A capacidade de gerar novos poupadores também levou o Bradesco a, mesmo tendo perdido clientes para a concorrência, ter registrado crescimento. A carteira aumentou 36% no período do estudo e chegou a R$ 295 bilhões administrados.
Mas reter os clientes se mostrou imperativo, assim como trazer o “cliente antigo” de volta. Para isso, a grade de produtos do Bradesco foi ampliada e conta hoje com mais de 100 opções, que cobrem todos os perfis e classes de ativos de mais de 40 gestoras diferentes.
Além disso, foi ampliado o número de especialistas em investimentos e previdência que hoje superam 2 mil profissionais, aumentando a capacidade de relacionamento consultivo e busca de oportunidades por novas portabilidades.
“Temos uma estrutura dedicada à defesa dos pedidos de portabilidade cada vez mais especializada pelo perfil de pedido que chega, seja por característica de produto, origem do pedido, valores, entre outras características, o que nos permite ter uma taxa de sucesso cada vez maior nessa linha de defesa”, afirma Estevão Scripilliti, diretor da Bradesco Vida e Previdência.
Como resultado, o Bradesco reduziu o saldo negativo de portabilidades, que estava acima de R$ 7 bilhões há alguns anos, para R$ 3,5 bilhões em 2023, como mostrou o NeoFeed. E projeta nova redução de 30% no saldo líquido negativo para o fechamento de 2024.
Apesar de serem as que mais perderam em volume, os montantes perdidos com o êxodo de clientes correspondem a 3,4% do patrimônio da BrasilPrev e 3,3% do Bradesco, segundo o levantamento da Pluggy. Já as gestoras independentes sofrem muito mais. Na Icatu, por exemplo, as perdas com portabilidade representam 14% do patrimônio.
Em nota, a Icatu afirmou que “um cenário recente de maior volatilidade e mudanças nas taxas de juros, aliado ao portfólio da Icatu tradicionalmente composto por estratégias diversificadas, a empresa observou movimentações naturais e pontuais de portabilidade no período recente, à medida que os clientes buscam rebalancear suas carteiras diante das mudanças de cenários”.

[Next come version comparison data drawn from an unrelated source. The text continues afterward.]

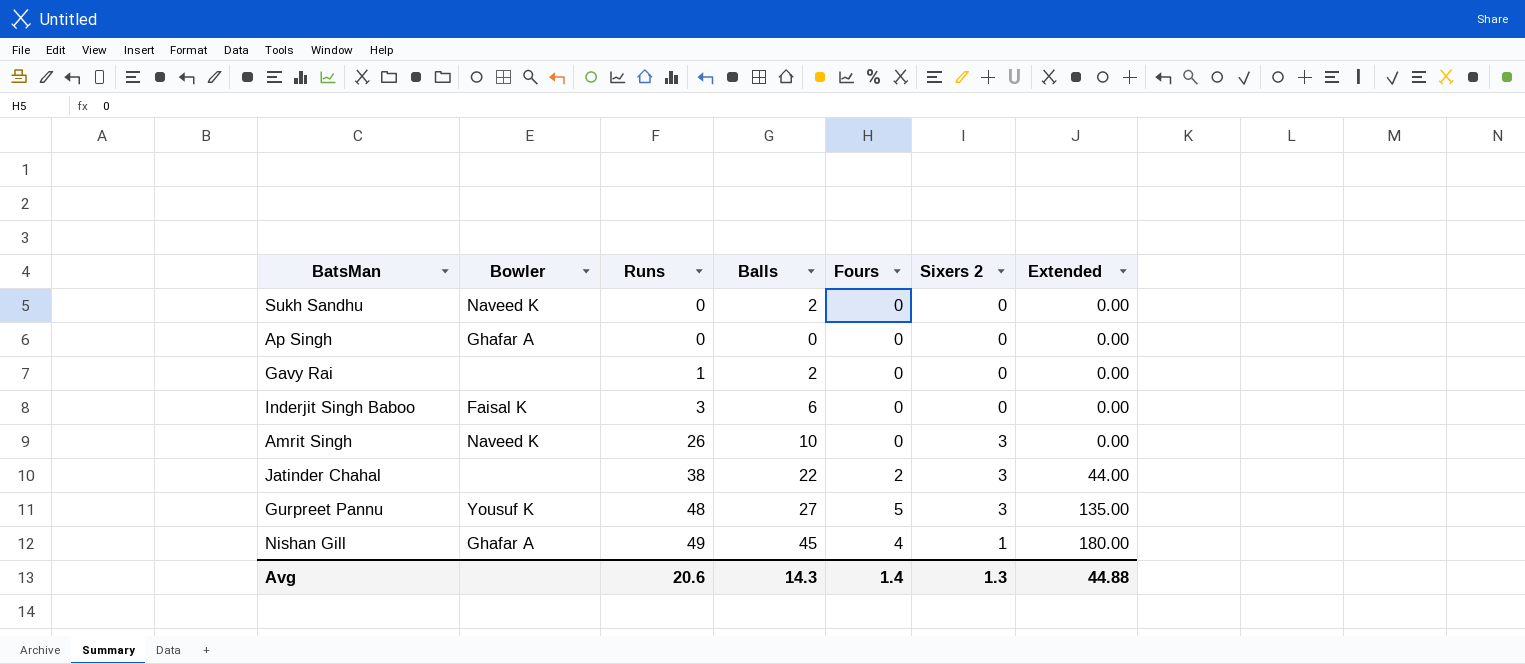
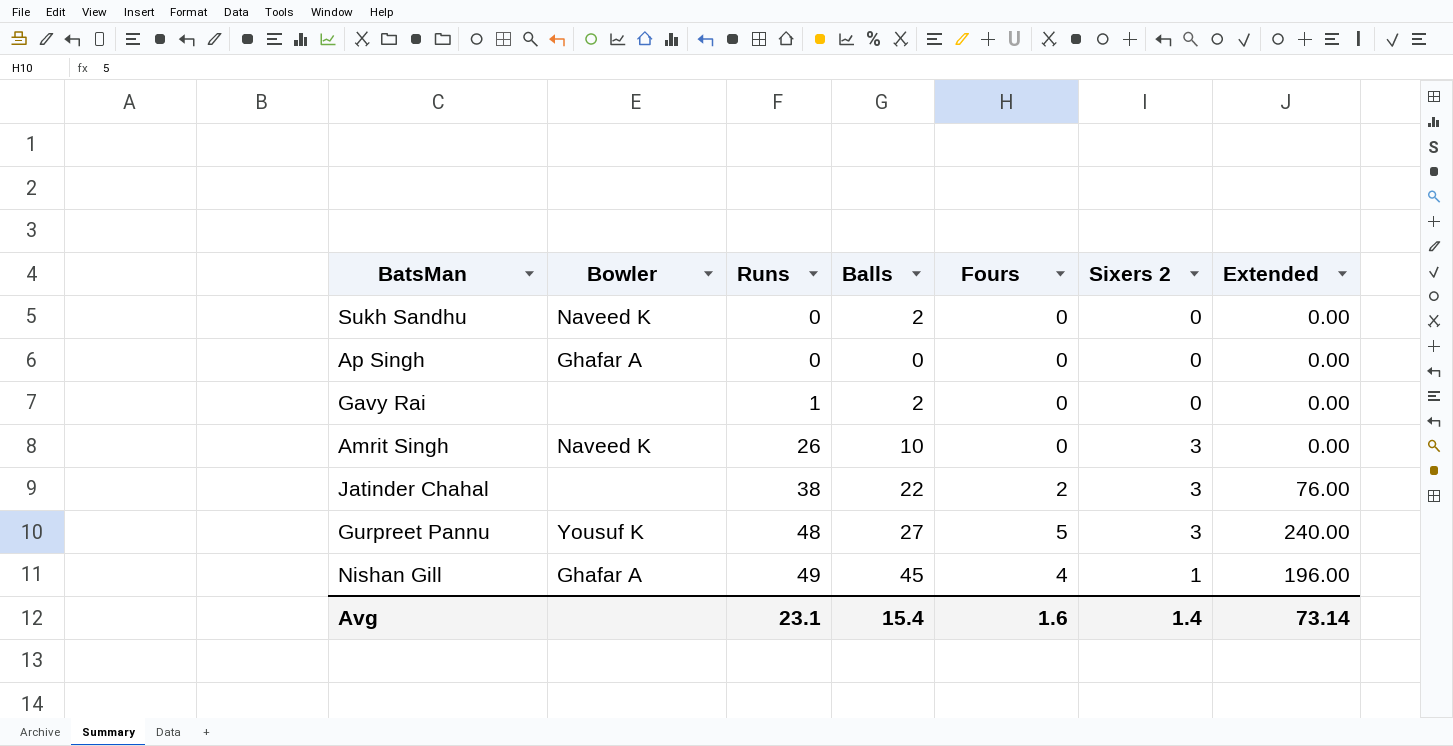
column Extended | formula: [Balls] * [Fours] -> [Runs] * [Fours]
row Inderjit Singh Baboo: Faisal K | 3 | 6 | 0 | 0 | 0.00 -> none
Avg | Runs: 20.6 -> 23.1
Avg | Balls: 14.3 -> 15.4
Avg | Fours: 1.4 -> 1.6
Avg | Sixers 2: 1.3 -> 1.4
Avg | Extended: 44.88 -> 73.14

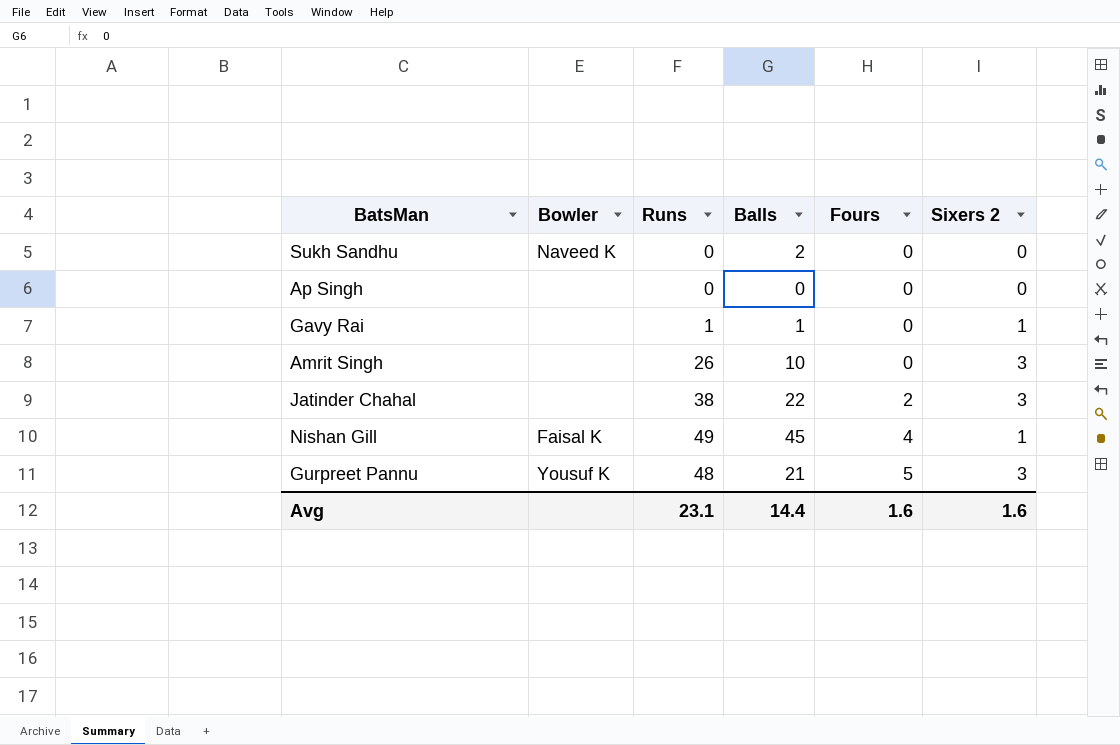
row order: Runs ascending -> Fours ascending
column Extended | formula: [Runs] * [Fours] -> none
Ap Singh | Bowler: Ghafar A -> none
Gavy Rai | Balls: 2 -> 1
Gavy Rai | Sixers 2: 0 -> 1
Amrit Singh | Bowler: Naveed K -> none
Nishan Gill | Bowler: Ghafar A -> Faisal K
Gurpreet Pannu | Balls: 27 -> 21
Avg | Balls: 15.4 -> 14.4
Avg | Sixers 2: 1.4 -> 1.6

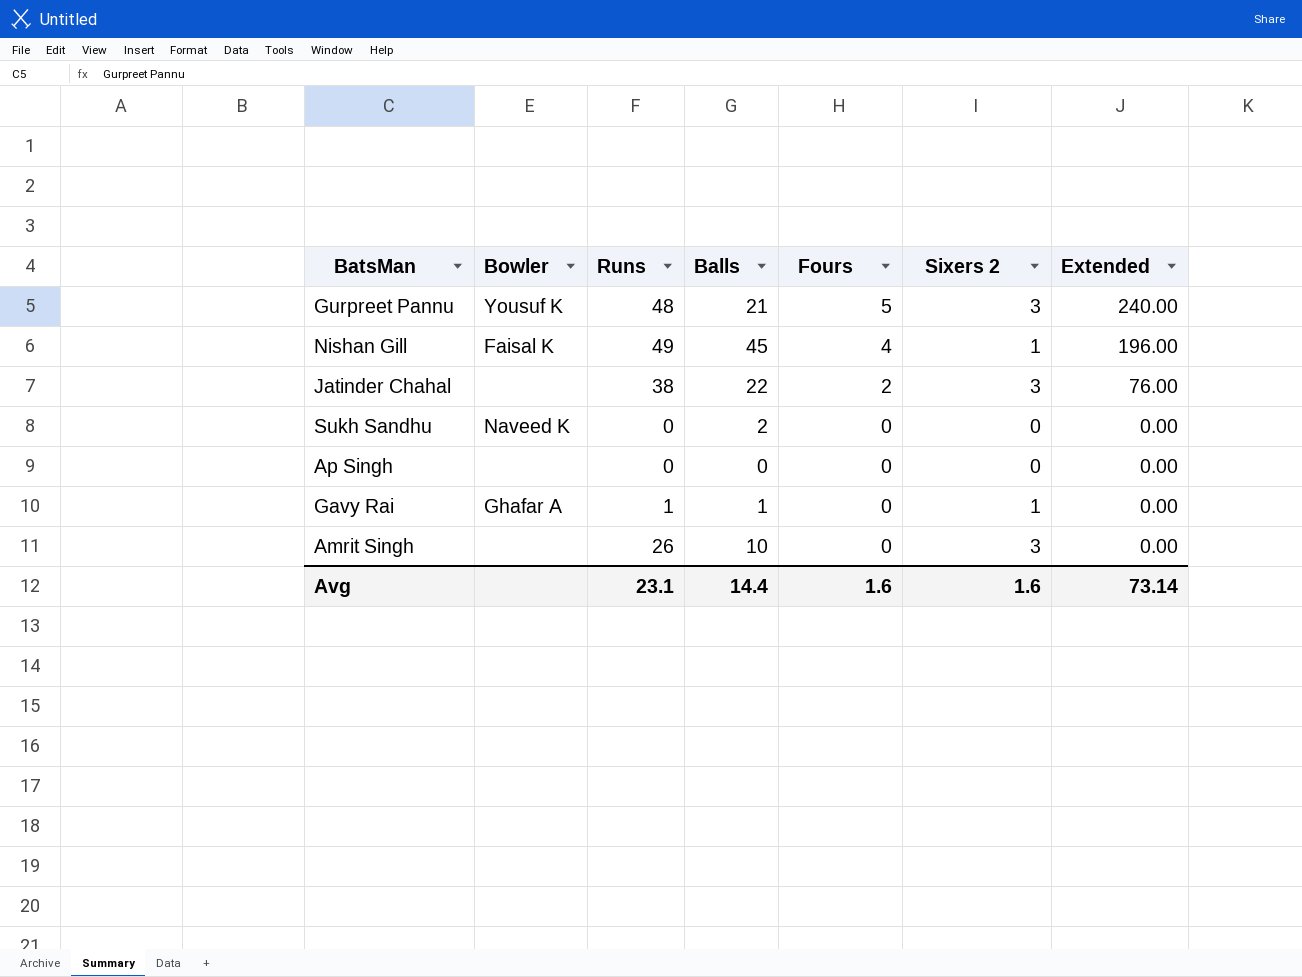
row order: Fours ascending -> Fours descending
column Extended | formula: none -> [Runs] * [Fours]
Gavy Rai | Bowler: none -> Ghafar A

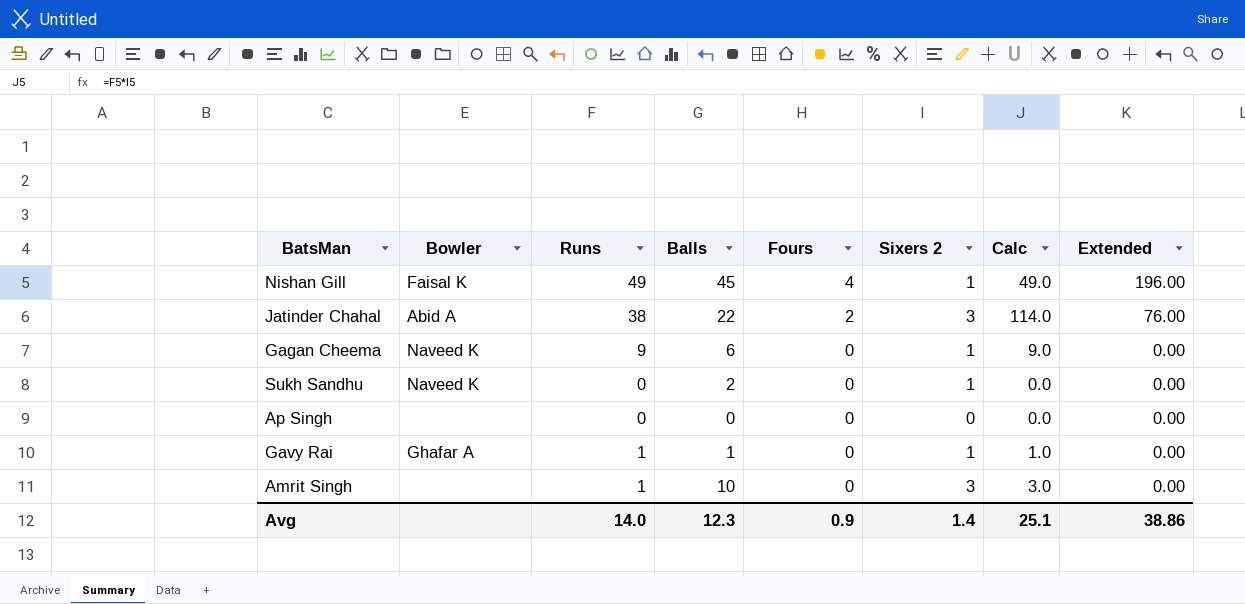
column Calc | formula: none -> [Runs] * [Sixers 2]
row Gurpreet Pannu: Yousuf K | 48 | 21 | 5 | 3 | 240.00 -> none
Jatinder Chahal | Bowler: none -> Abid A
row Gagan Cheema: none -> Naveed K | 9 | 6 | 0 | 1 | 9.0 | 0.00
Sukh Sandhu | Sixers 2: 0 -> 1
Amrit Singh | Runs: 26 -> 1
Avg | Runs: 23.1 -> 14.0
Avg | Balls: 14.4 -> 12.3
Avg | Fours: 1.6 -> 0.9
Avg | Sixers 2: 1.6 -> 1.4
Avg | Extended: 73.14 -> 38.86

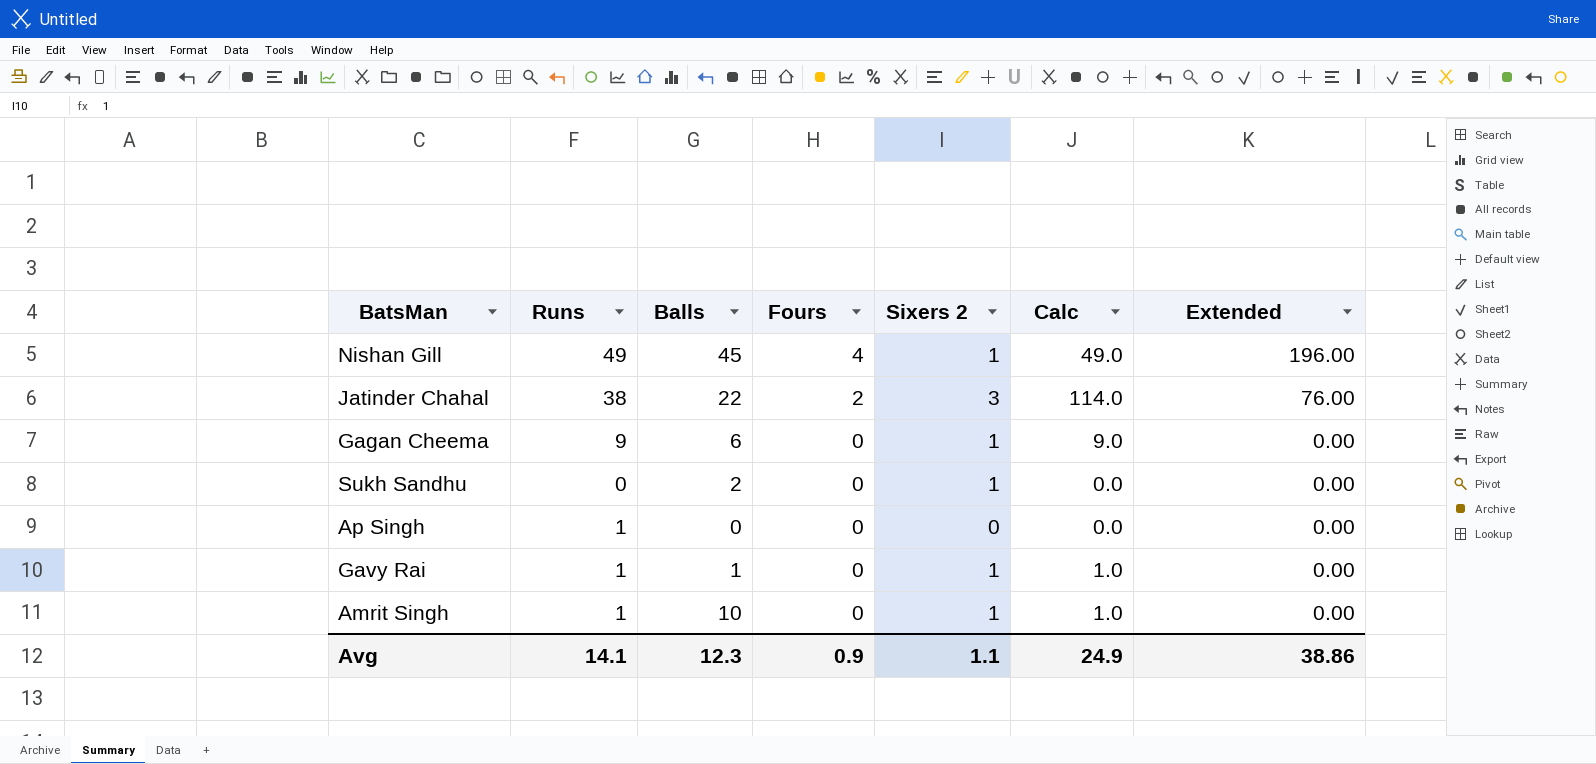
column Bowler | position: 2 -> none
Ap Singh | Runs: 0 -> 1
Amrit Singh | Sixers 2: 3 -> 1
Amrit Singh | Calc: 3.0 -> 1.0
Avg | Runs: 14.0 -> 14.1
Avg | Sixers 2: 1.4 -> 1.1
Avg | Calc: 25.1 -> 24.9

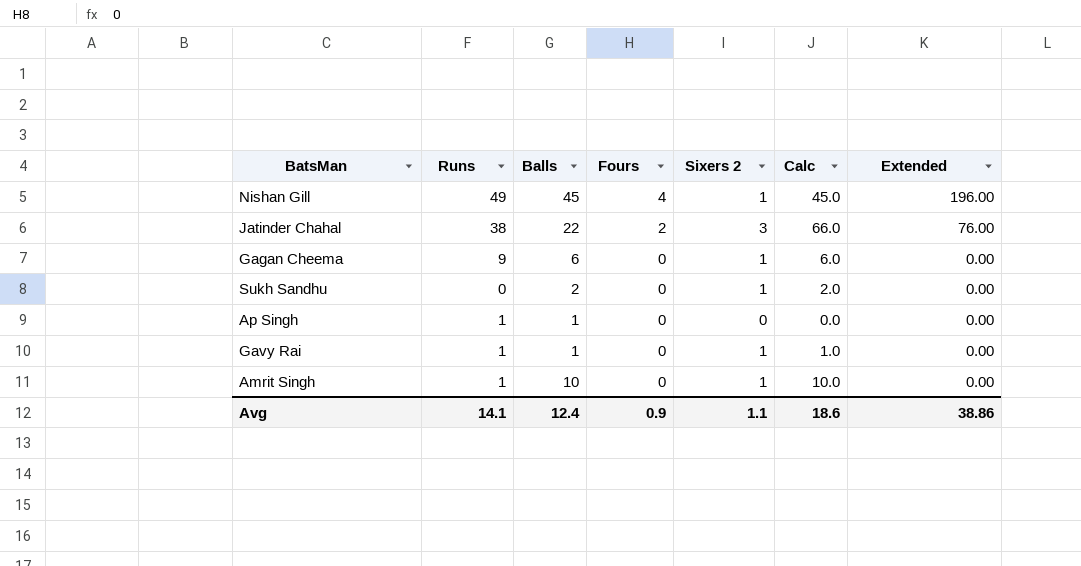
column Calc | formula: [Runs] * [Sixers 2] -> [Balls] * [Sixers 2]
Ap Singh | Balls: 0 -> 1
Avg | Balls: 12.3 -> 12.4
Avg | Calc: 24.9 -> 18.6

A companhia afirma ainda que aposta na aquisição de novos clientes e não em portabilidade. Com isso, viu no primeiro semestre de 2024 um aumento de R$ 2,9 bilhões em contribuições, 19% maior do que o mesmo período de 2023. Hoje, a empresa soma R$ 55 bilhões sob administração.
De olho no open insurance
Se a portabilidade trouxe inovação e mais dinamismo para o mercado de previdência privada, é esperado que o open insurance torne isso ainda mais dinâmico, segundo todas as seguradoras consultadas pelo NeoFeed.
“Hoje, para passar de um plano de previdência para outro é preciso ter todos os dados e, muitas vezes, isso se torna difícil, ao ponto de o cliente desistir. Com o open insurance, isso seria automático, diminuindo a fricção que se tem hoje, facilitando a vida do cliente”, afirma Calabria, do Itaú.
O open insurance é a versão de seguros do open banking, mas está bem mais atrasada e sem um cronograma claro de implementação. Quando sair do papel, todos os dados referentes a contas de seguros estarão disponíveis em um mesmo ambiente regulado, facilitando as movimentações.
Mas, mesmo sem essa abertura, o mercado de previdência já se mostra um case de como a facilidade em mudar leva a mais competição entre as empresas e mais e melhores opções para os investidores.
“A previdência privada é o produto com mais facilidade de portabilidade do mercado, tendo opções que não são hoje nem imaginadas para outros produtos bancários e de investimentos”, diz Braga, da Pluggy.